Transposition and Tuning

In this notebook, we cover aspects of transposition and tuning following Section 3.1.2.2, Section 3.1.2.1, Exercise 3.5, and Exercise 3.6 of [Müller, FMP, Springer 2015].

Transposition¶

In music one often shifts a melody or an entire piece of music to another key—a concept that is referred to as transposition. Such modifications are often applied to adapt the pitch range of a given piece to a different instrument or singer. Technically speaking, a transposition refers to the process of moving a collection of notes up or down in pitch by a constant interval. For example, shifting the notes of a $\mathrm{C}$-major scale 4 semitones upwards, one obtains the E-major scale.

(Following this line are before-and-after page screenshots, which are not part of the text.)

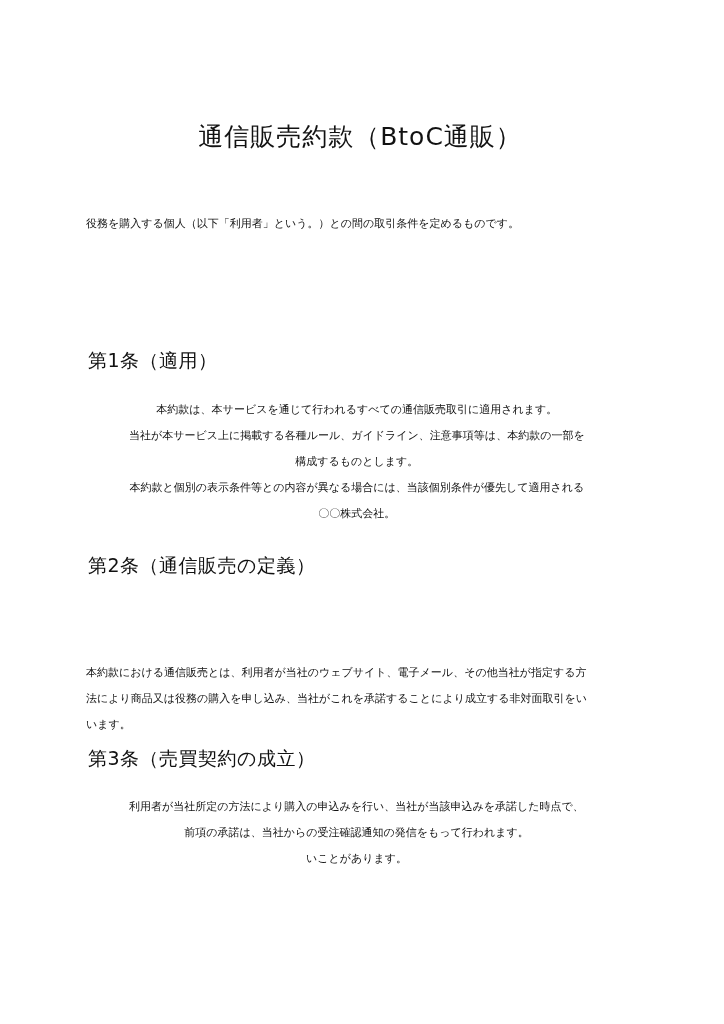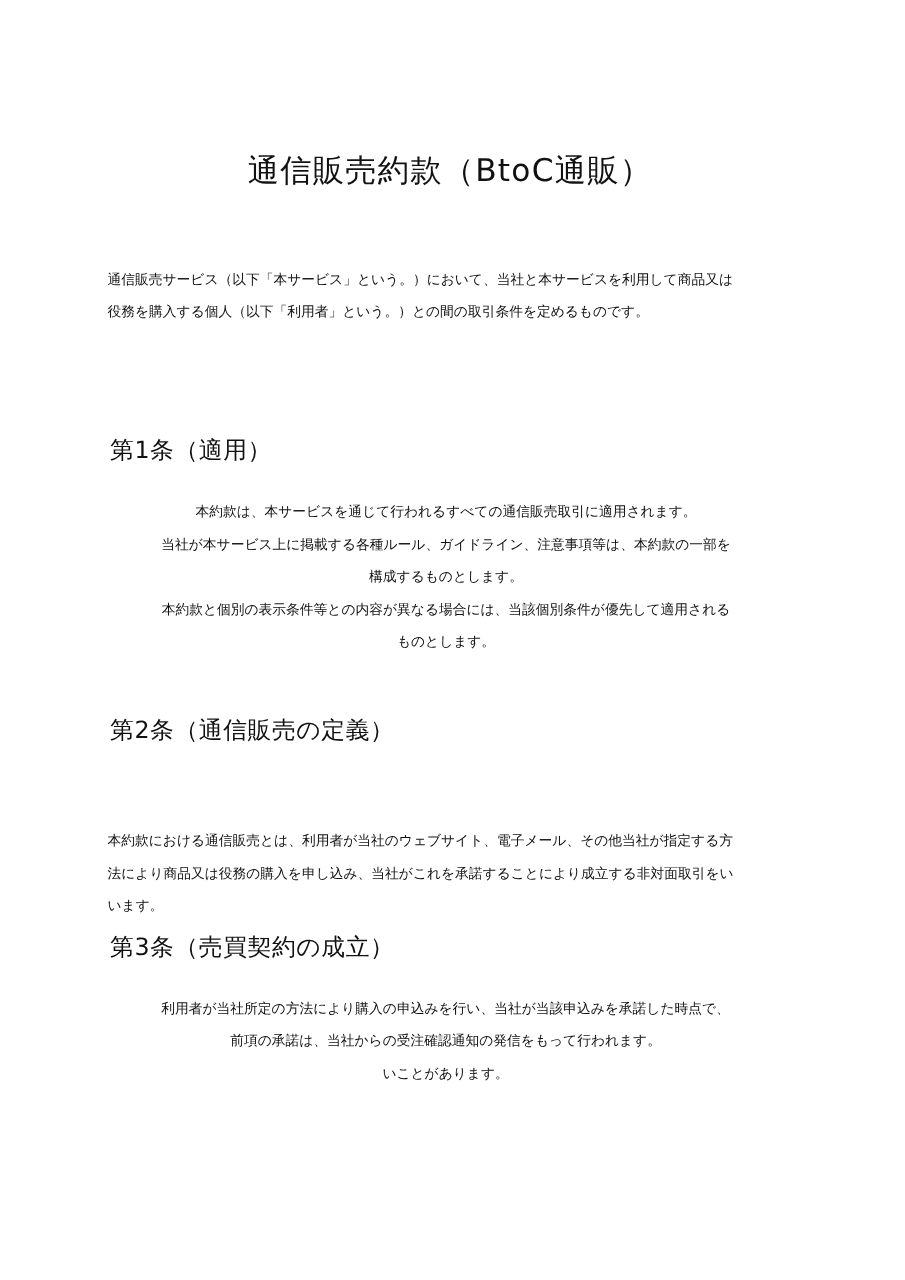--- a/index.html
+++ b/index.html
@@ -34,7 +34,6 @@
   <div class="title">通信販売約款（BtoC通販）</div>
 
   <div class="intro">
-    <span class="line">通信販売サービス（以下「本サービス」という。）において、当社と本サービスを利用して商品又は</span>
     <span class="line">役務を購入する個人（以下「利用者」という。）との間の取引条件を定めるものです。</span>
   </div>
 

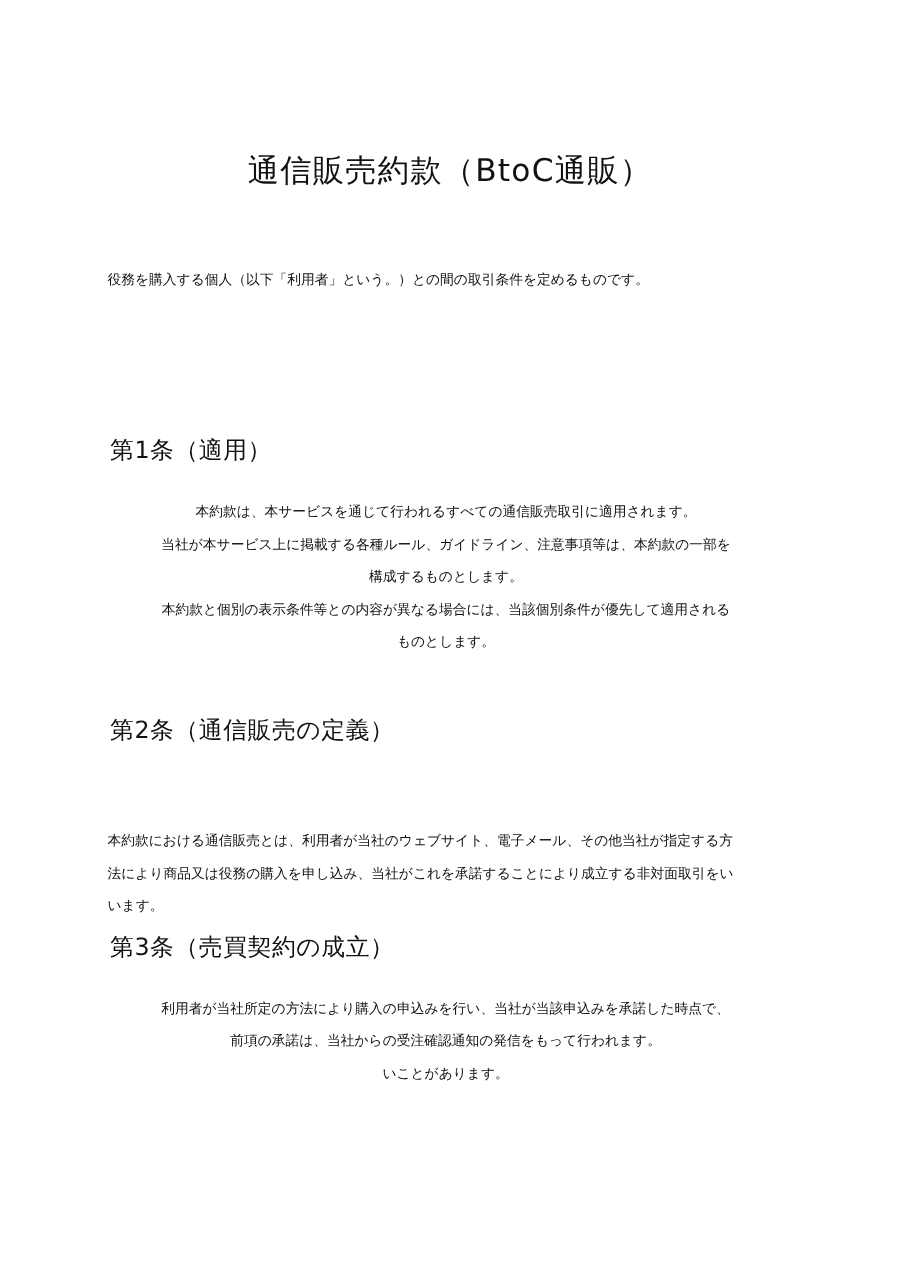--- a/index.html
+++ b/index.html
@@ -43,7 +43,7 @@
     <span class="line">当社が本サービス上に掲載する各種ルール、ガイドライン、注意事項等は、本約款の一部を</span>
     <span class="line">構成するものとします。</span>
     <span class="line">本約款と個別の表示条件等との内容が異なる場合には、当該個別条件が優先して適用される</span>
-    <span class="line">ものとします。</span>
+    <span class="line">〇〇株式会社。</span>
   </div>
 
   <div class="heading" style="top:571px;">第2条（通信販売の定義）</div>

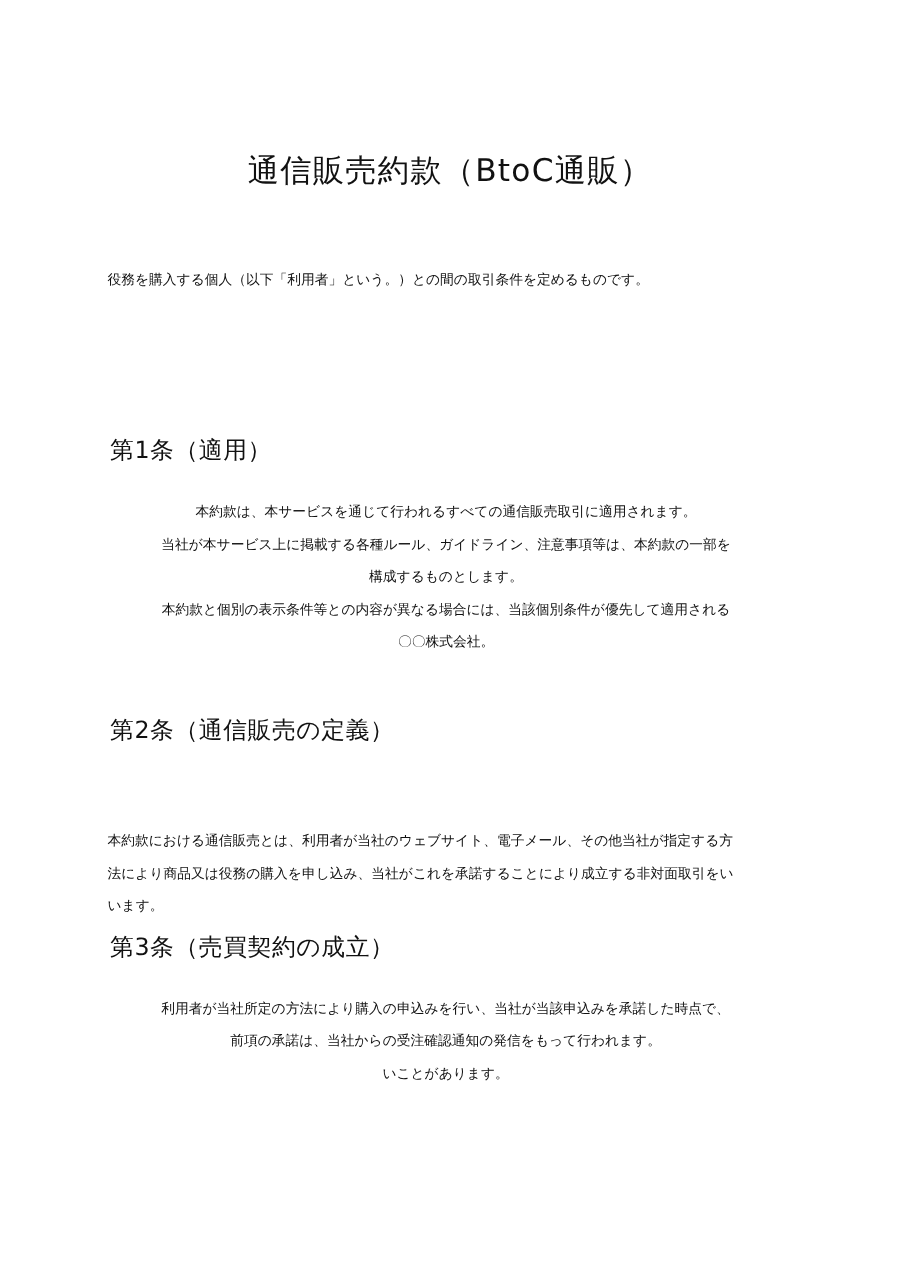--- a/index.html
+++ b/index.html
@@ -46,7 +46,7 @@
     <span class="line">〇〇株式会社。</span>
   </div>
 
-  <div class="heading" style="top:571px;">第2条（通信販売の定義）</div>
+  <div class="heading" style="top:552px;">第2条（通信販売の定義）</div>
   <div class="para flush" style="top:612px;">
     <span class="line">本約款における通信販売とは、利用者が当社のウェブサイト、電子メール、その他当社が指定する方</span>
     <span class="line">法により商品又は役務の購入を申し込み、当社がこれを承諾することにより成立する非対面取引をい</span>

Musical transpositions can be easily simulated on the chroma level. Recall that the twelve chroma values, which we identified with the set $[0:11]$, are cyclically ordered. This motivates the definition of the cyclic shift operator $\rho:\mathbb{R}^{12} \to \mathbb{R}^{12}$. Given a chroma vector $x=(x(0),x(1),\ldots,x(10),x(11))^\intercal\in\mathbb{R}^{12}$, we define

$$\rho(x):=(x(11),x(0),x(1),\ldots,x(10))^\intercal.$$

In other words, the chroma band $\mathrm{C}$ in $x$ becomes the chroma band $\mathrm{C}^\sharp$ in $\rho(x)$, the band $\mathrm{C}^\sharp$ becomes $\mathrm{D}$, and so on, and the last band $\mathrm{B}$ becomes $\mathrm{C}$. The cyclic shift operator can be applied successively obtaining $\rho^i:=\rho\circ\rho^{i-1}$ for $i\in\mathbb{N}$, which defines a cyclic shift of $i$ semitones upwards. Obviously, $\rho^{12}(x) = x$, which means that, by cyclically shifting a chroma vector twelve semitones (one octave) upwards, one recovers the original vector. Applying the cyclic shift operator to all frames of a chromagram simultaneously leads to a cyclical shift of the entire chromagram in the vertical direction. This is illustrated by the next example, where the original chromagram of the $\mathrm{C}$-major scale has been shifted four semitones upwards. This results in a chromagram that looks like the one of an E-major scale, a transposition of four semitones.

In [1]:
import sys
import os

import numpy as np
from matplotlib import pyplot as plt
import librosa
from scipy.interpolate import interp1d
from scipy import signal

sys.path.append('..')
import libfmp.b
import libfmp.c2
%matplotlib inline

def cyclic_shift(C, shift=1):
"""Cyclically shift a chromagram

Notebook: C3/C3S1_TranspositionTuning.ipynb

Args:
C (np.ndarray): Chromagram
shift (int): Tranposition shift (Default value = 1)

Returns:
C_shift (np.ndarray): Cyclically shifted chromagram
"""
C_shift = np.roll(C, shift=shift, axis=0)
return C_shift

x_cmajor, Fs = librosa.load(os.path.join('..', 'data', 'C3', 'FMP_C3_F08_C-major-scale.wav'))
x_emajor, Fs = librosa.load(os.path.join('..', 'data', 'C3', 'FMP_C3_F08_C-major-scale_400-cents-up.wav'))

N = 4096
H = 1024
figsize = (8, 2)
yticks = [0, 4, 7, 11]

C = librosa.feature.chroma_stft(y=x_cmajor, sr=Fs, tuning=0, norm=2, hop_length=H, n_fft=N)
title = 'Chromagram of C-major scale'
libfmp.b.plot_chromagram(C, Fs/H, figsize=figsize, title=title, clim=[0, 1], chroma_yticks=yticks)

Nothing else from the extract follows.